**What is being asked:**
When you transcribe the listing that follows, keep every line exact and skip any picture.

**Data for review:**

***

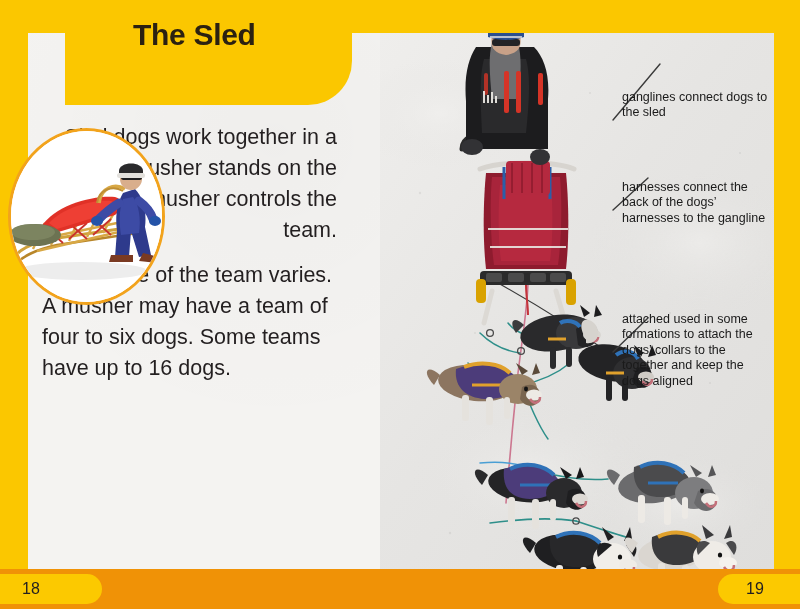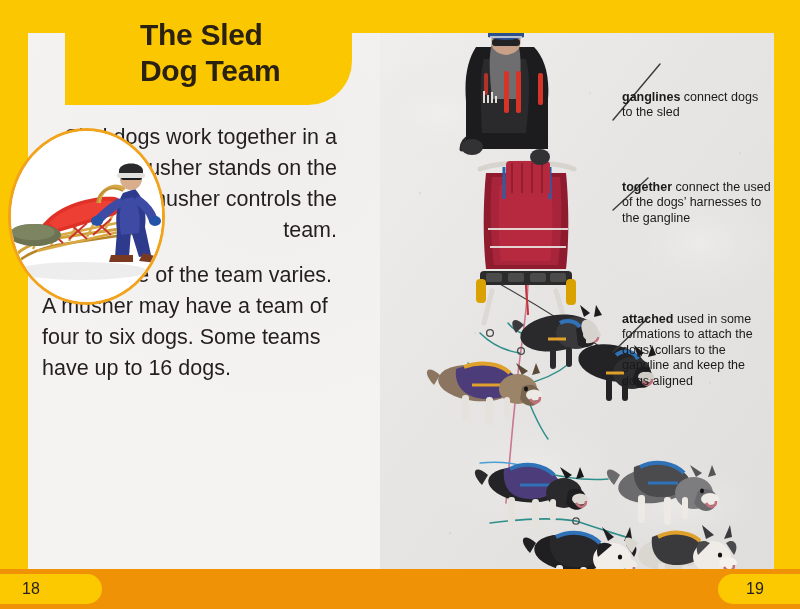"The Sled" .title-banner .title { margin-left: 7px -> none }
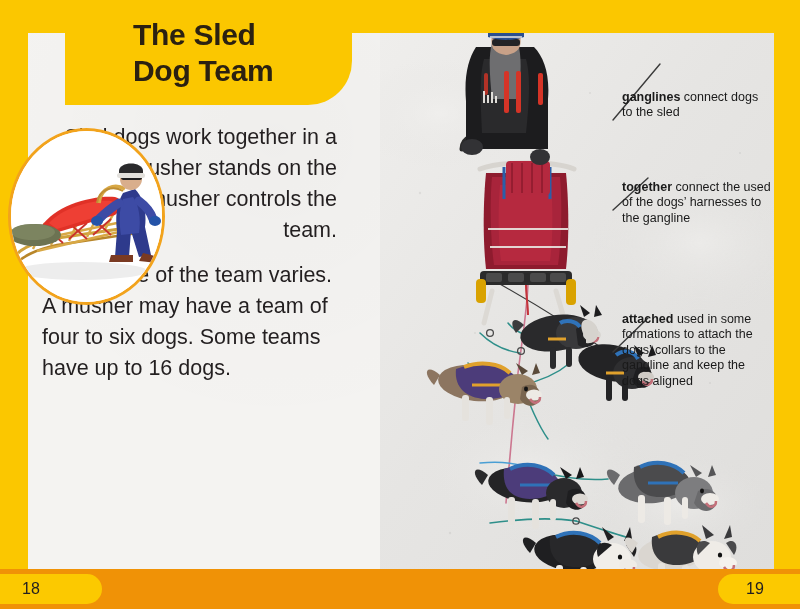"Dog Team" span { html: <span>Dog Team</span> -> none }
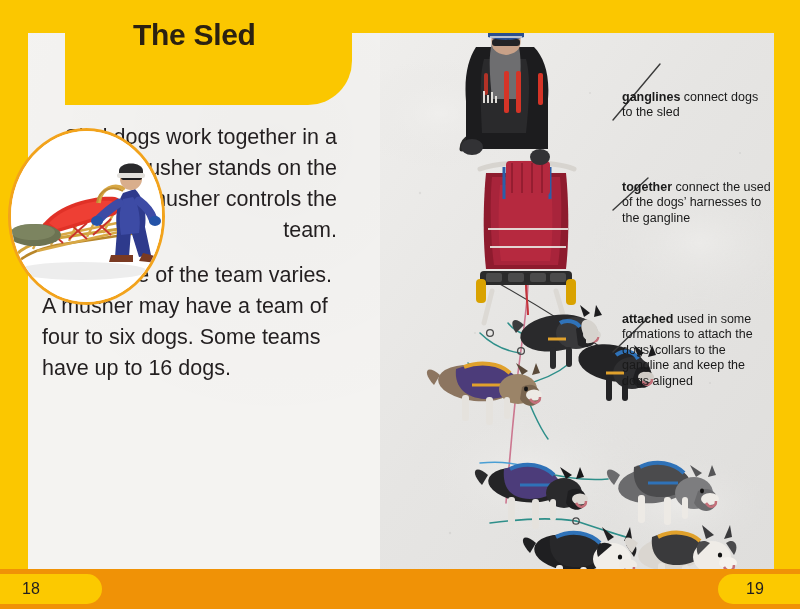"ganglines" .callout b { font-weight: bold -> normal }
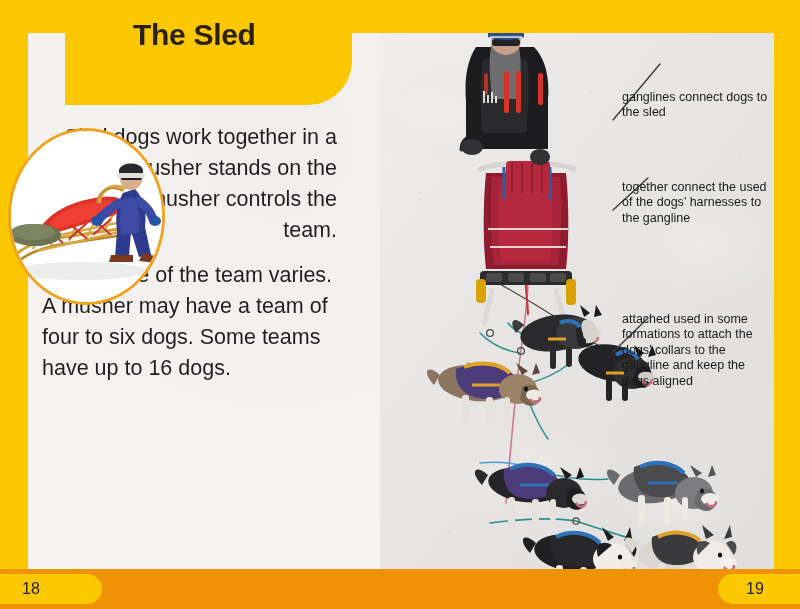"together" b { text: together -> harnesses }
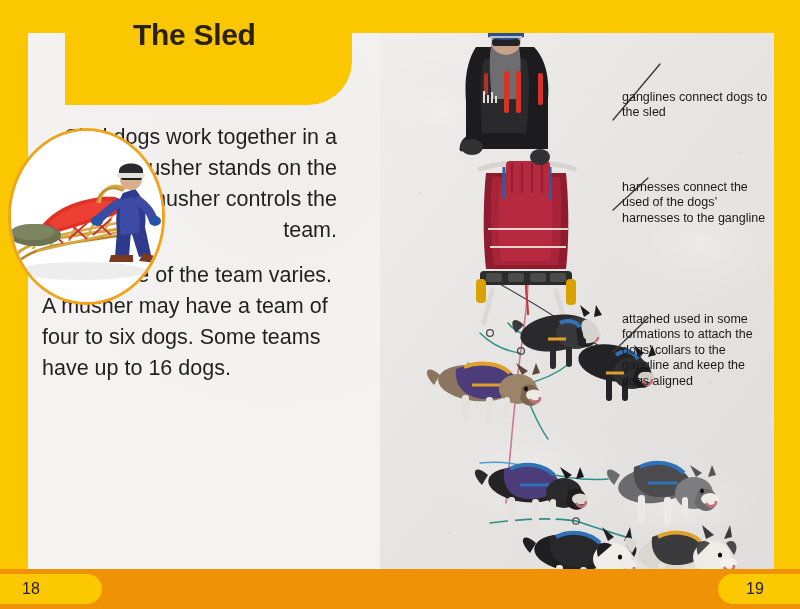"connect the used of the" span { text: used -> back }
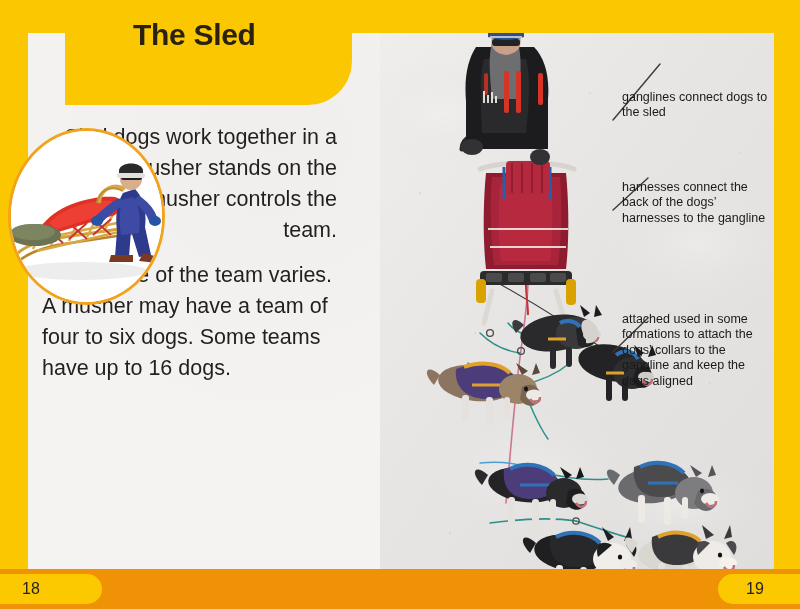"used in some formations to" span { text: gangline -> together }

***

**Completed exercise:**
"The Sled" .title-banner .title { margin-left: 7px -> none }
"Dog Team" span { html: <span>Dog Team</span> -> none }
"ganglines" .callout b { font-weight: bold -> normal }
"together" b { text: together -> harnesses }
"connect the used of the" span { text: used -> back }
"used in some formations to" span { text: gangline -> together }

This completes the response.